さらには、ヒヤヒヤドキドキを強調するあまり、臭すぎる演技のオンパレードでお手上げになりました。

シリーズ最後に失敗作を持ってくるところが、ドイツらしいのでしょうか。はっきり言って第5作の劇場版は不要でした。

【「ニック」シリーズ5作関連記事】
2017.09.08 映画『ニック/NICK 狼の掟』(お薦め度★★★★)
2017.09.13 映画『ニック/NICK リベンジ』(お薦め度★★★★)
2017.09.23 映画『ニック/NICK ハードペイン』(お薦め度★★★★★)
2017.09.26 映画『ニック/NICK ラスト・フューリー』(お薦め度★★★★)
2017.09.29 映画『ニック/NICK アウトサイダー』(お薦め度★★)

以下、WOWOWオンラインから引用。

<作品データ>
原題:Tschiller: Off Duty
制作年:2016
制作国:ドイツ
内容時間:125分

<スタッフ>
監督:クリスティアン=アルヴァルト
製作:クリスティアン=アルヴァルト、ジークフリート=カムル、ティル=シュヴァイガーほか
脚本:クリストフ=ダルンスタット
撮影:クリストフ=ヴァール
音楽:マルティン=トードシャローヴ

<キャスト>
ニック=チラー:ティル=シュヴァイガー
ヤルシン=グメル:ファーリ=ヤルディム
シェケル:ウーズグール=エムレ=イルディリム
レニー=チラー:ルナ=シュヴァイガー
フィラト=アスタン:エルダル=イルディズ
ダーシャ:アリオナ=コンスタンチノヴァ
ゴリツィン刑事:エゴール=パツェンコ

<イントロダクション>
T・シュヴァイガーがはみ出し刑事ニックを熱演するハードアクション第5弾。捕らえられた娘を捜してロシアへと飛んだニックが、凶悪ロシアンマフィアと死闘を繰り広げる。
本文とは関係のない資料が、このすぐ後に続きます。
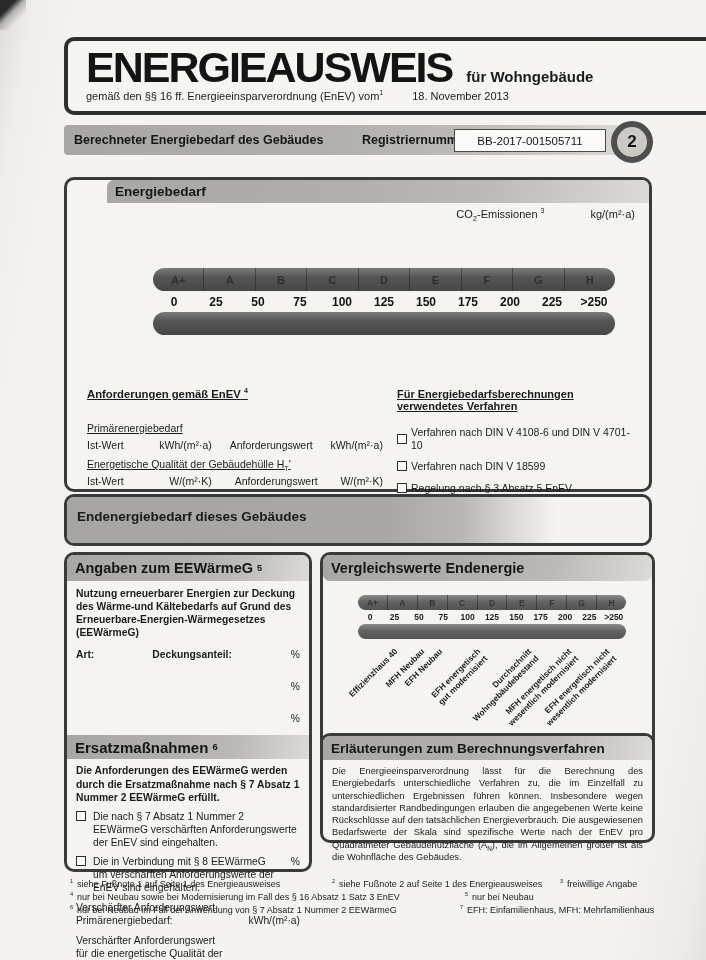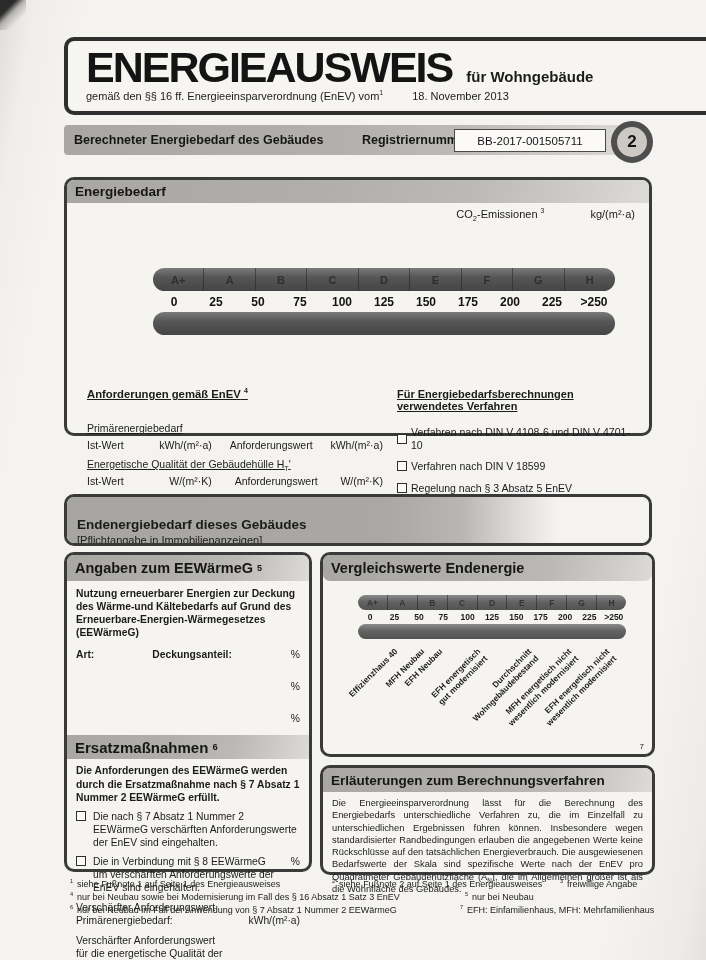"Energiebedarf" .eb-box { height: 259px -> 315px; padding-left: none -> 40px }
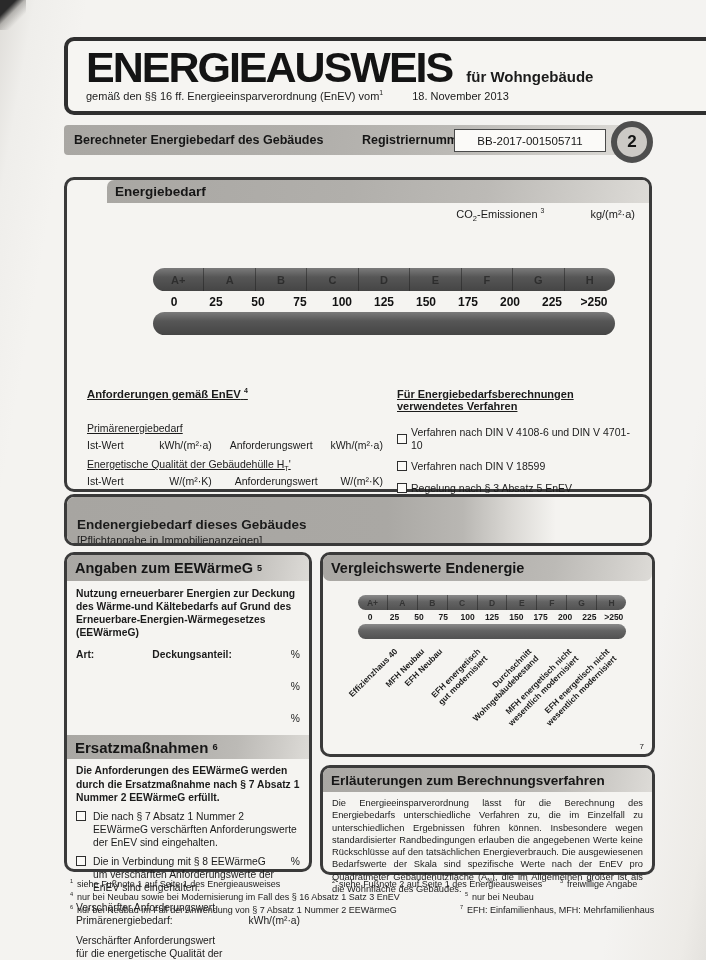"Endenergiebedarf dieses Gebäudes" .end-bar { padding: 20px 10px -> 12px 10px }
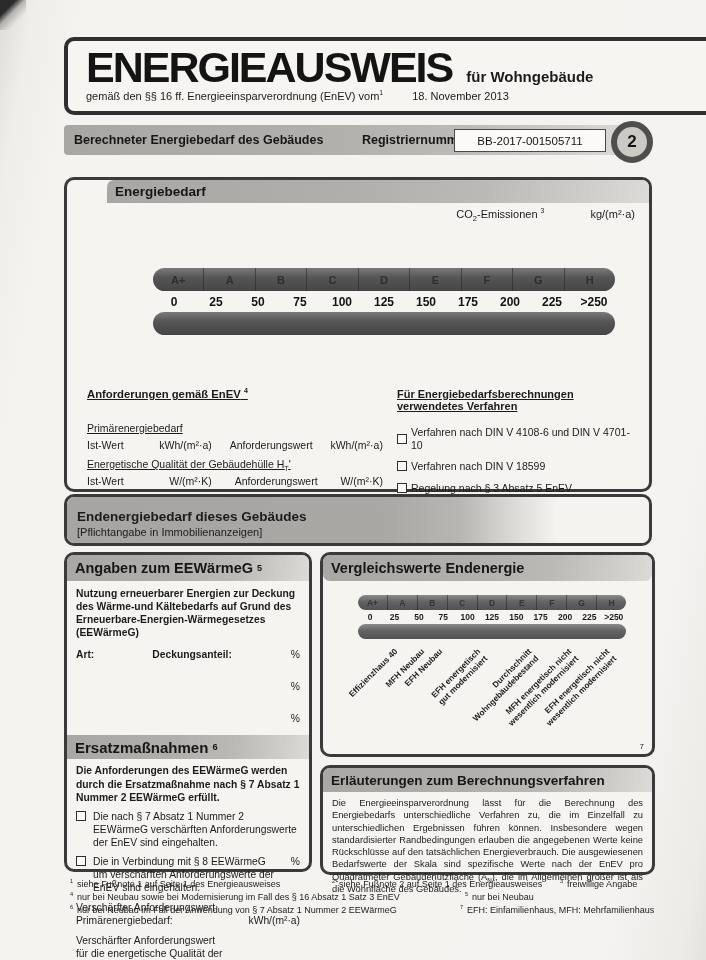"[Pflichtangabe in Immobilienanzeigen]" div.end-sub { html: <div>[Pflichtangabe in Immobilienanzeigen]</div> -> none }
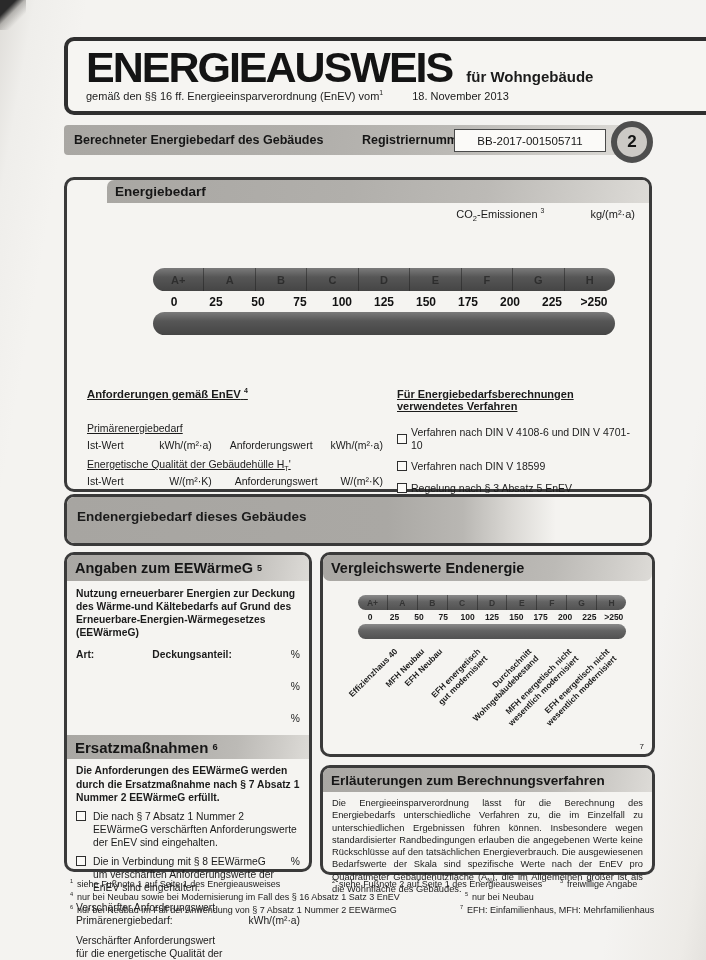"Erläuterungen zum Berechnungsverfahren" .erl-box { top: 765px -> 733px }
ドイツのテレビ局で1970年から続く長寿警察ドラマ「Tatort(犯行現場)」内で、シュヴァイガー扮する刑事ニックを主人公にするシリーズ4作が放送された後、好評を受けて製作された劇場版。舞台はTV版のハンブルクからトルコ、ロシアへと拡大し、ロシアンマフィアを相手にこれまで以上のハードアクションが展開する。過去4作で死闘を繰り広げた宿敵アスタン団の首領フィラトとの決着、そして死んだと思われていたある人物の復活など、シリーズものならではの要素も多数あり、ぜひ順を追って楽しみたい。

<放送内容>
T・シュヴァイガーがはみ出し刑事ニックを熱演するハードアクション第5弾。捕らえられた娘を捜してロシアへと飛んだニックが、凶悪ロシアンマフィアと死闘を繰り広げる。
ニックの活躍によって犯罪組織アスタン団は壊滅、逮捕された首領フィラトはトルコに送還された。一方、ニックの娘レニーはフィラトに復讐するため、父にも知らせずトルコへ入国するが、裏から手を回して自由の身となったフィラトによって逆に捕まってしまう。連絡の取れない娘の身を案ずるニックは携帯電話の信号を追ってトルコへ飛ぶが、彼女はフィラトが新たに手を組んだロシアンマフィアによってモスクワへと連れ去られていた。